Quatre ingénieurs ont travaillé toute la semaine dernière sur l’île, quartier par quartier, pour étudier la submersion causée par l’ouragan Irma.
Tout juste arrivés d’Aix-en-Provence, les ingénieurs du Cerema (*) se mettent immédiatement au travail. Leurs outils : rouleau de scotch, appareil photo GPS et mètre. Quartier par quartier, ils recherchent des traces de la montée des eaux provoquée par Irma, il y a cinq mois. Le long délai entre le cyclone et leur intervention ne facilite pas les choses : les maisons ont été nettoyées, repeintes, le temps a effacé les traces.
Démarcation de saleté
Premier arrêt quartier Carénage. José-Luis Delgado et Frédéric Pons se dirigent droit vers une armoire électrique qu’ils ouvrent en grand. D’expérience, ils savent que c’est un endroit qu’on ne se hâte pas de nettoyer. Banco : à une quarantaine de centimètres du sol, on distingue sur le mur une nette démarcation de saleté laissée par les eaux.
Ils frappent à la porte d’un commerce, juste à côté. « Vous avez eu de l’eau jusqu’où pour Irma ? » «Nous, on est un peu surélevés, on n’a pas été inondé », répond un jeune homme. « Mais le terrain derrière l’a été, car le bateau s’est mis à flotter ». Direction le bateau. Il est bien là, planté dans l’herbe. Dans l’établi qui le jouxte, une nouvelle marque laissée par la montée des eaux, un peu moins haute. José-Luis Delgado et Frédéric Pons laissent un bout de scotch noir comme repère, et photographient l’endroit. Le lendemain, la seconde équipe, deux ingénieurs venus de Blois, marchera sur les pas de la première, munie d’appareils de mesure. «Nous mesurons une hauteur relative, nos collègues vont mesurer l’altitude exacte. » Seules les inondations sont prises en compte, c’est à dire l’eau statique. Entre 20 et 30 points de repères sont recensés chaque jour, et à la fin, une carte de la submersion sera établie.
C’est le gouvernement, via la mission déléguée à la reconstruction, qui a proposé à Saint-Barthélemy de se doter de cette carte. La Collectivité prend en charge seulement les frais de transport et d’hébergement du personnel du Cerema, et pourra utiliser cet outil technique, par exemple, dans le cadre de l’élaboration d’un PPRN (Plan de prévention des risques naturels).
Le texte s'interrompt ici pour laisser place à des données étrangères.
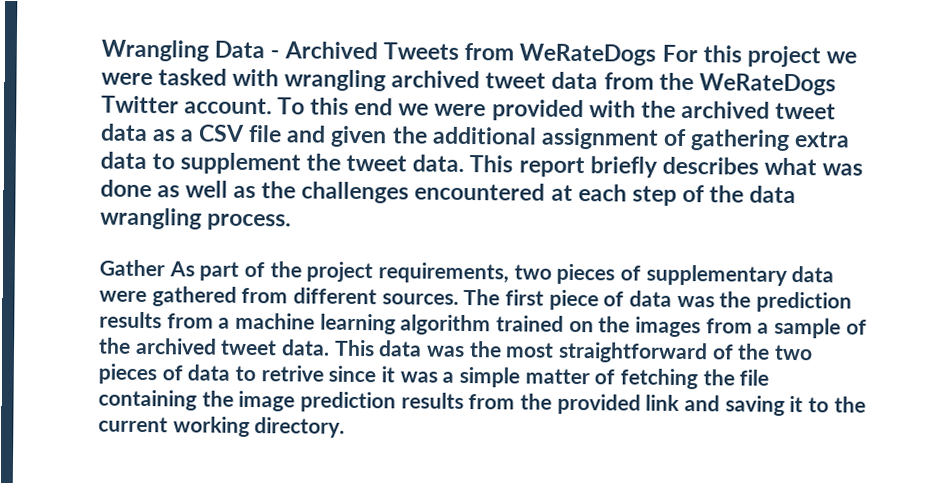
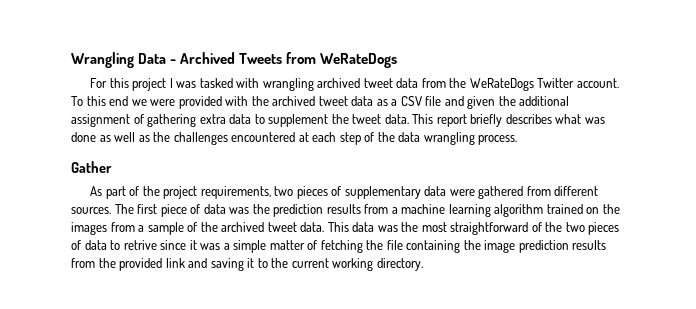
(657, 54) none -> (398, 60) //
[825,51,857,64] [101,72,153,86] we were -> [169,78,197,88] I was
(165, 268) none -> (112, 167) //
A Saint-Jean, les traces se font plus rares. Dans le magasin Pati Saint-Barth, « on a eu un mètre d’eau », dit-on. Mais plus aucune trace. En face, chez Kiwi, l’inondation a été moins importante, mais a laissé de légères marques encore visibles. Le bas de tous les meubles est légèrement gondolé, à environ dix centimètres de hauteur. Là aussi, un scotch, une photo, un témoignage recueilli.
Résultat fin mars
Les deux ingénieurs, qui ont effectué le même travail à Saint-Martin, quelques jours après le cyclone, s’introduisent ensuite depuis la plage dans une luxueuse propriété privée, en reconstruction. La responsable est méfiante. Elle vérifie le laisser-passer fourni par la Collectivité, le photocopie, prend un numéro de téléphone. Si toutes les marques de submersion ont disparu dans ces lieux, elle pourra venir en aide au Cerema en leur envoyant des photos du 6 septembre 2017.
Toutes ces données seront traitées rapidement, car le protocole a déjà été établi pour Saint-Martin en fin d’année dernière. Ainsi, dès la fin mars, la carte et les photos qui l’accompagnent devraient être accessibles à tous sur internet (**).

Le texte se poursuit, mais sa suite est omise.